Adjust column widths in classic SharePoint lists using CSS (including “Quick Edit”/datasheet views)

Once upon a time two years ago (two years?!?) I shared how you can adjust SharePoint column widths in traditional views using JQuery.

But adjusting the same widths in datasheet mode (quick edit, for example) is a bit different. After a bit of fiddling around, I found an answer that will allow you to adjust column widths for both standard and datasheet view types using just CSS.

The difference is in how you reference the column names in the css:

  • Standard (catches both filterable and non-filterable columns such as multi-line text): th.ms-vh2-nofilter div[DisplayName=’Column1′],th.ms-vh2 div[DisplayName=’Column1′]{…
  • Datasheet: th[Title=’Column1′] {…

Everything that follows that first line is the same in both types of views, fixing a minimum and regular width property for the column(s).

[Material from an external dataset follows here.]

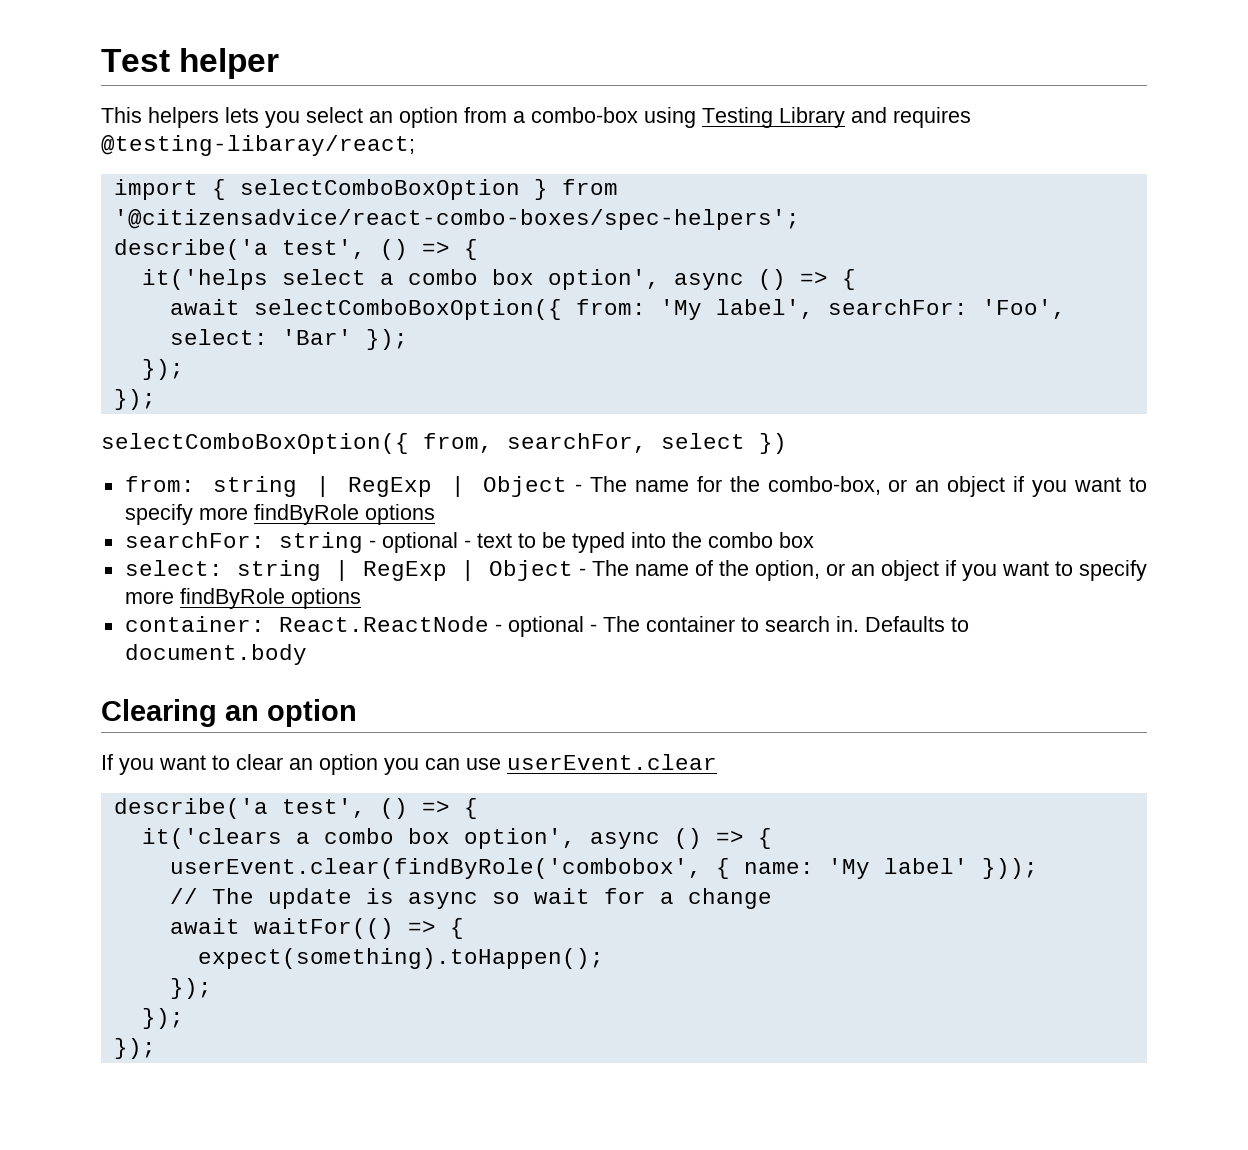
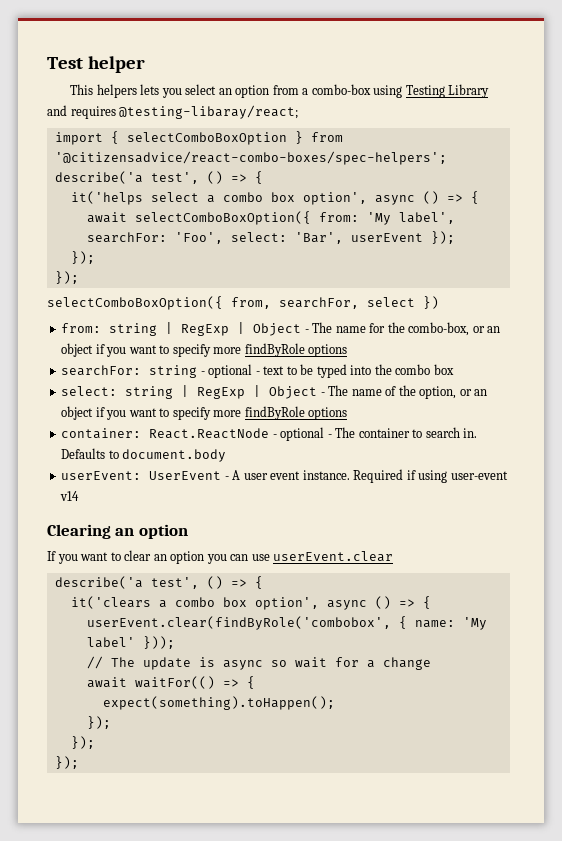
[281,329,352,345] 'Bar' -> [294,232,423,244] 'Bar', userEvent
(307, 654) none -> [61,469,508,483] [60,491,80,501] // userEvent: UserEvent - A user event instance. Required if using user-event v14

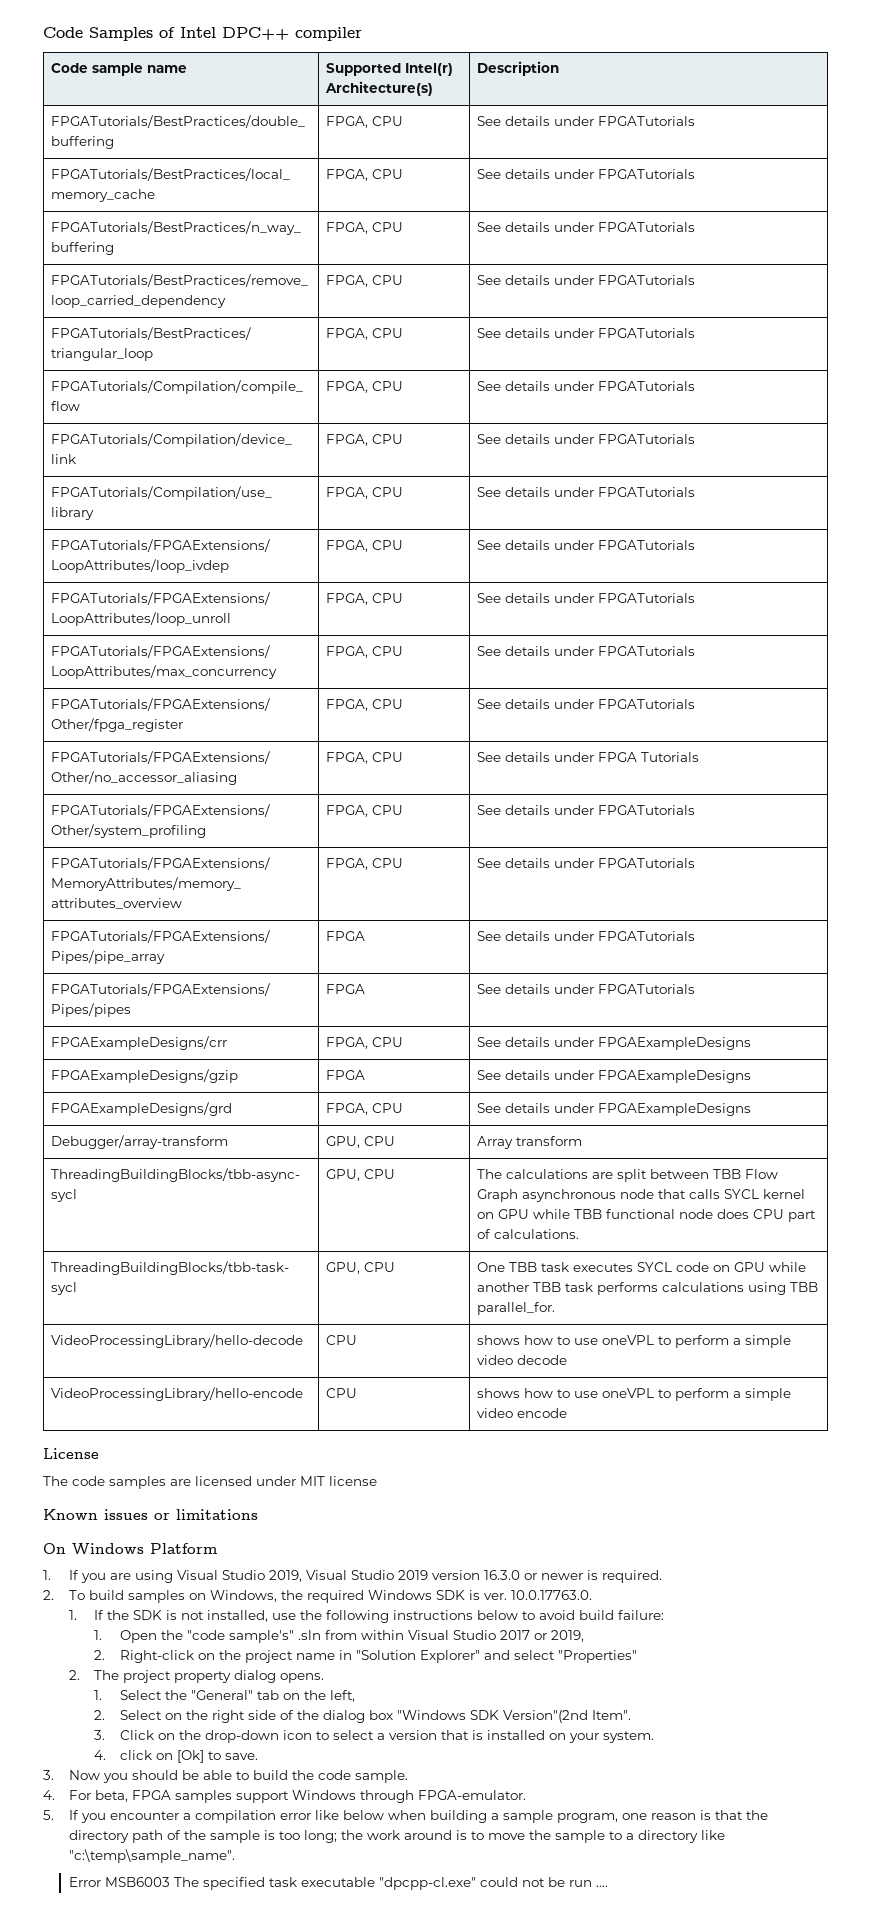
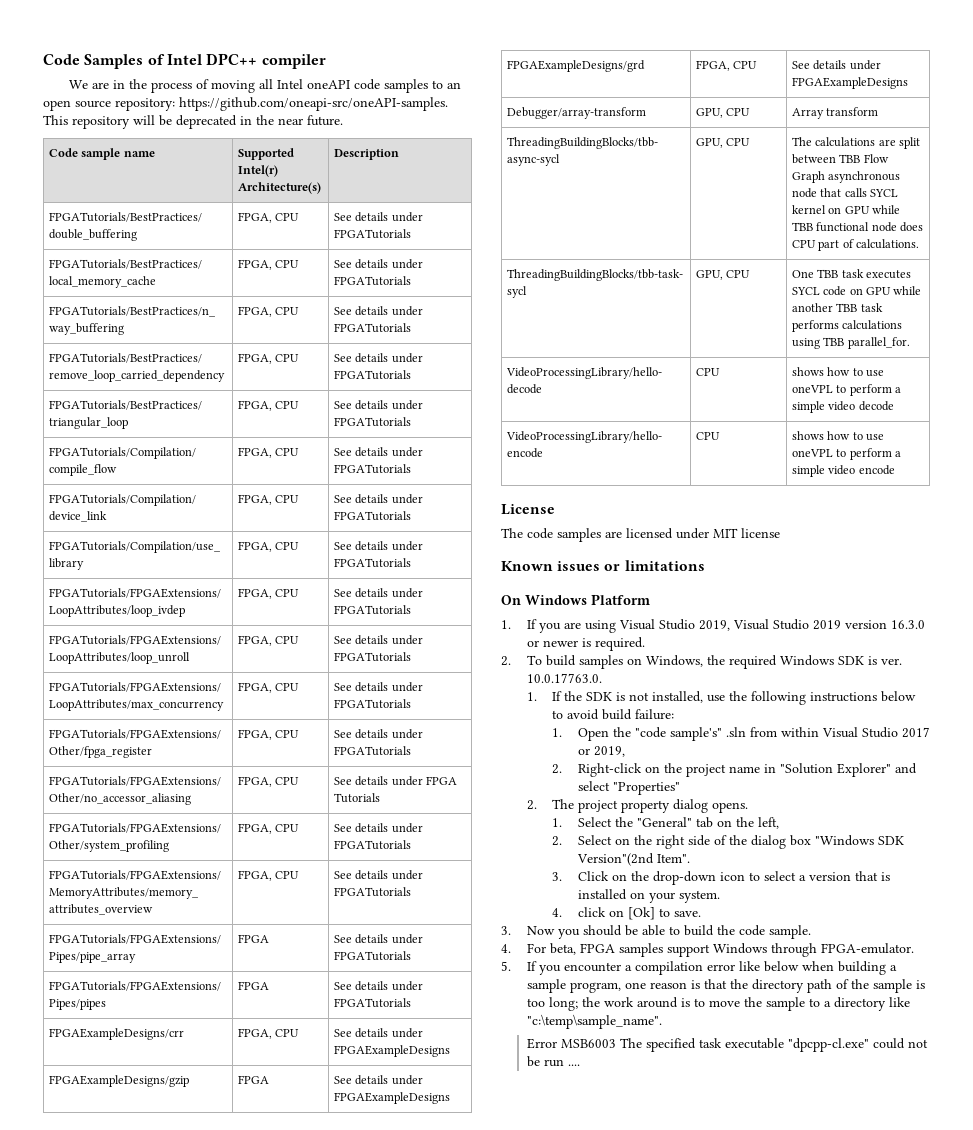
(362, 34) none -> [69,79,462,93] [43,97,448,111] [43,115,343,129] // We are in the process of moving all Intel oneAPI code samples to an open source repository: https://github.com/oneapi-src/oneAPI-samples. This repository will be deprecated in the near future.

Standard Views (not quick edit)

<style>
th.ms-vh2-nofilter div[DisplayName='Justification'],th.ms-vh2 div[DisplayName='Justification']{
    min-width:500px!important;
    width:500px!important;
}
</style>

Datasheet/Quick Edit Views

<style>
th[Title='Justification']{
    min-width:500px!important;
    width:500px!important;
}
</style>

All Views

So if you’re including just one script reference for all views in your list, you’d be safe to include all formats in the script.

<style>
th[Title='Justification'],th.ms-vh2-nofilter div[DisplayName='Justification'],th.ms-vh2 div[DisplayName='Justification']{
    min-width:500px!important;
    width:500px!important;
}
</style>

Multiple columns

For multiple column width adjustments, just include another block for each column as seen here:

<style>
th[Title='Justification'],th.ms-vh2-nofilter div[DisplayName='Justification'],th.ms-vh2 div[DisplayName='Justification']{
    min-width:500px!important;
    width:500px!important;
}
th[Title='Other Column'],th.ms-vh2-nofilter div[DisplayName='Other Column'],th.ms-vh2 div[DisplayName='Other Column']{
    min-width:200px!important;
    width:200px!important;
}
</style>

Improve the look of the likert rating question type in SharePoint surveys

You want your surveys to be easy to complete because chances are they’re optional in the first place. If you’re using a likert rating question type, the look of the entire survey can get out of hand pretty quickly.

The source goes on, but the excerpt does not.